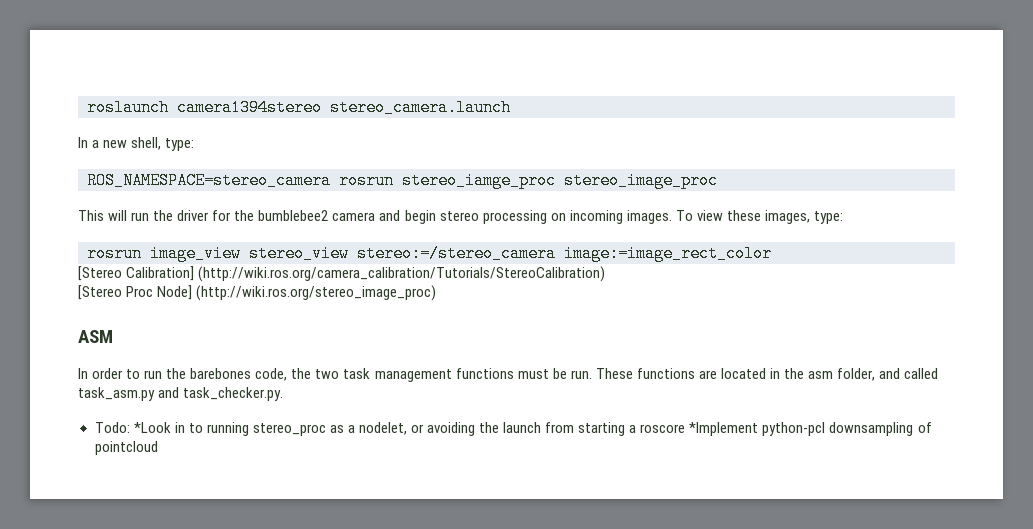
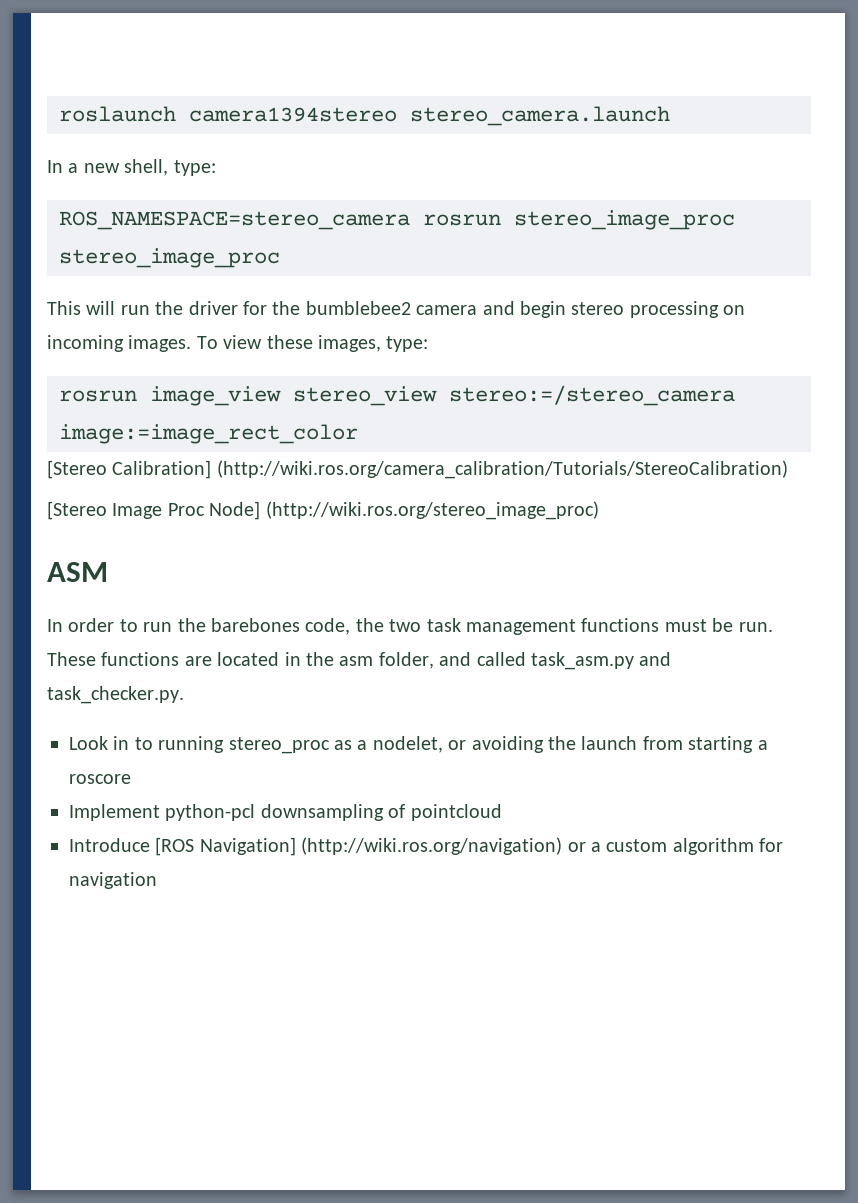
[402,172,556,189] stereo_iamge_proc -> [514,210,735,230] stereo_image_proc
(122, 292) none -> [112,503,163,519] Image
[94,422,171,433] Todo: *Look -> [69,736,108,750] Look
[689,422,759,436] *Implement -> [69,804,160,821] // Implement
(158, 448) none -> [69,837,784,856] [69,872,157,889] // Introduce [ROS Navigation] (http://wiki.ros.org/navigation) or a custom algorithm for navigation

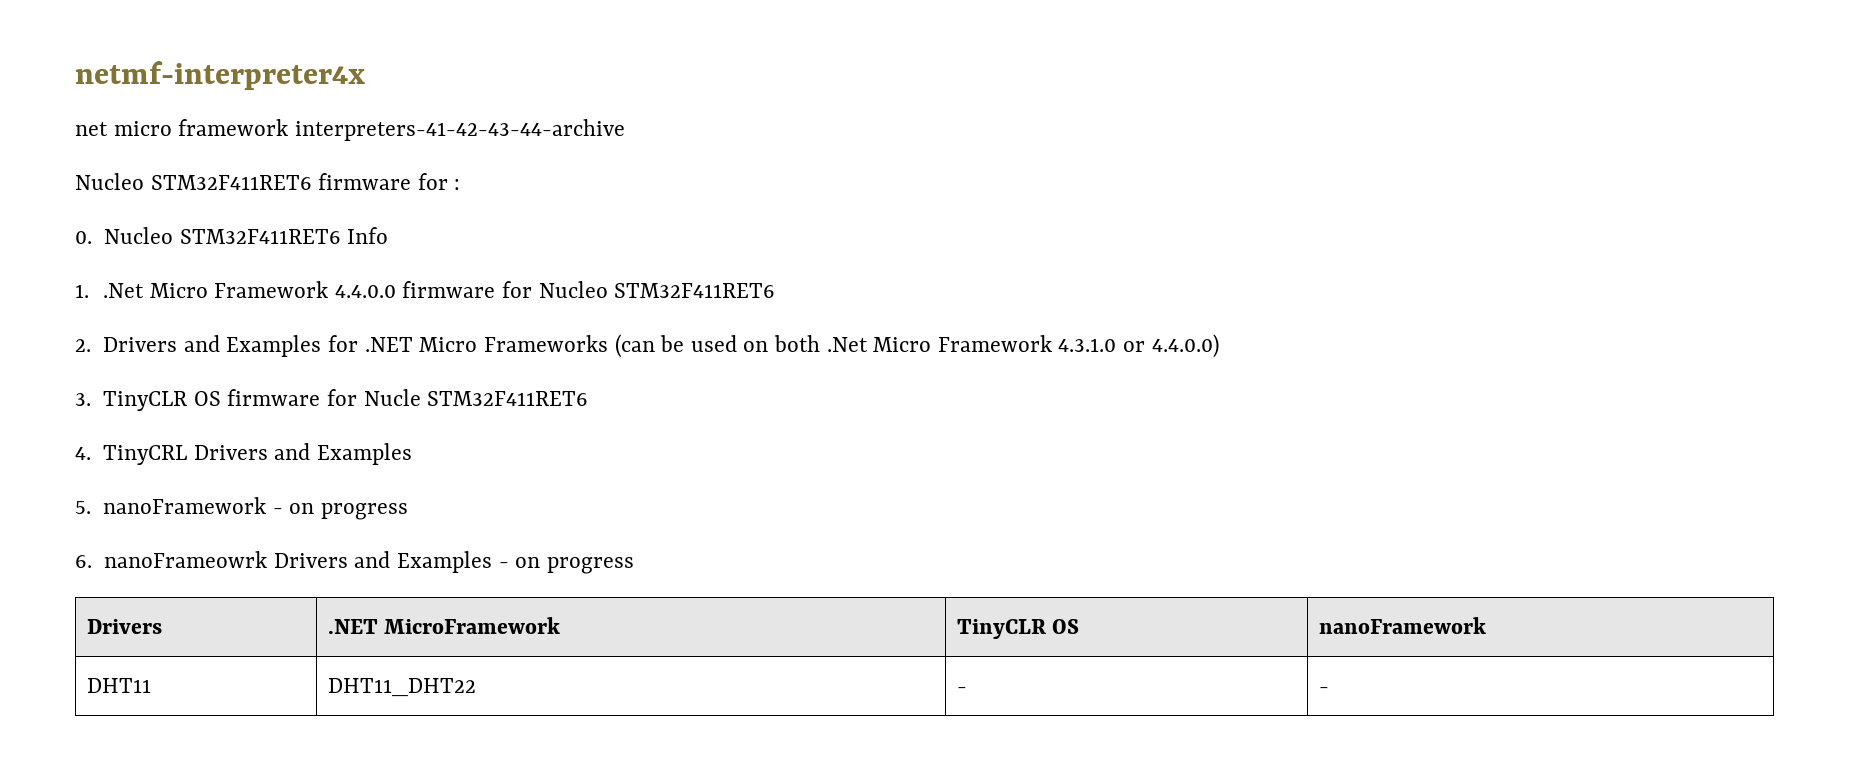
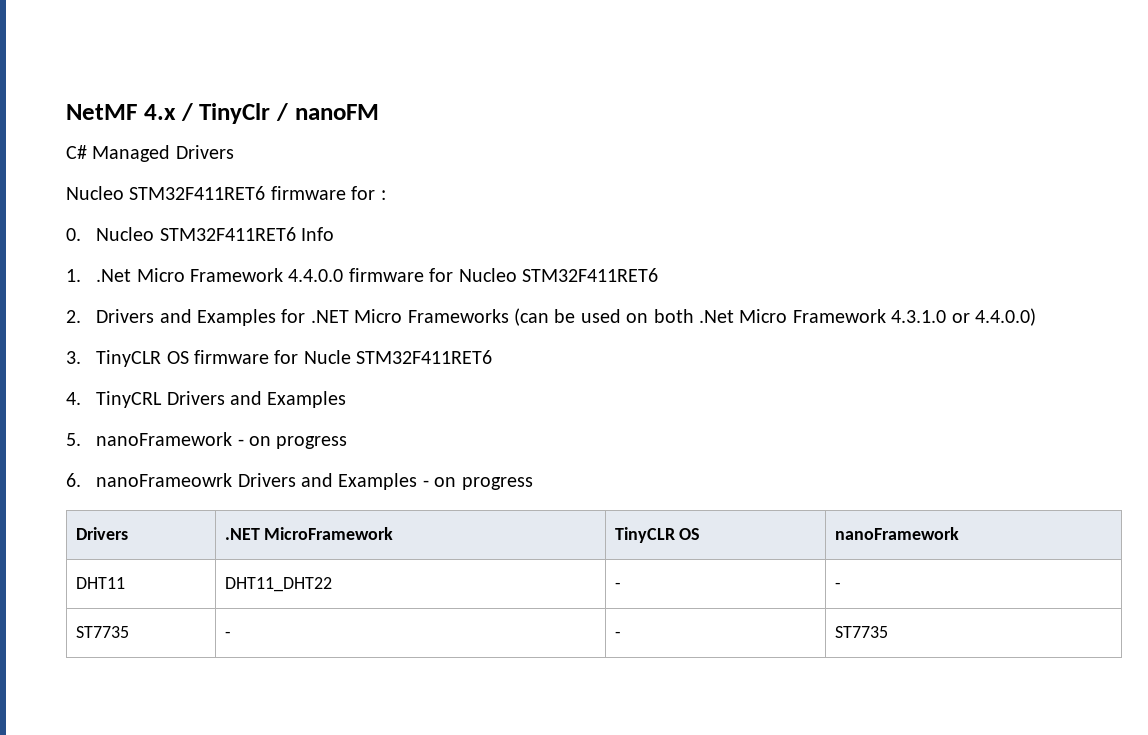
[75,61,365,90] [75,119,625,141] netmf-interpreter4x // net micro framework interpreters-41-42-43-44-archive -> [66,103,379,124] [66,145,234,162] NetMF 4.x / TinyClr / nanoFM // C# Managed Drivers
(1329, 690) none -> [75,626,129,638] [224,631,231,638] [614,631,621,638] [834,626,888,638] // ST7735 | - | - | ST7735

● ● ● ● ● ● ●

(Directions): What lines in the data above contain the word "none"? Show them all.

(Solution):
(122, 292) none -> [112,503,163,519] Image
(158, 448) none -> [69,837,784,856] [69,872,157,889] // Introduce [ROS Navigation] (http://wiki.ros.org/navigation) or a custom algorithm for navigation
(1329, 690) none -> [75,626,129,638] [224,631,231,638] [614,631,621,638] [834,626,888,638] // ST7735 | - | - | ST7735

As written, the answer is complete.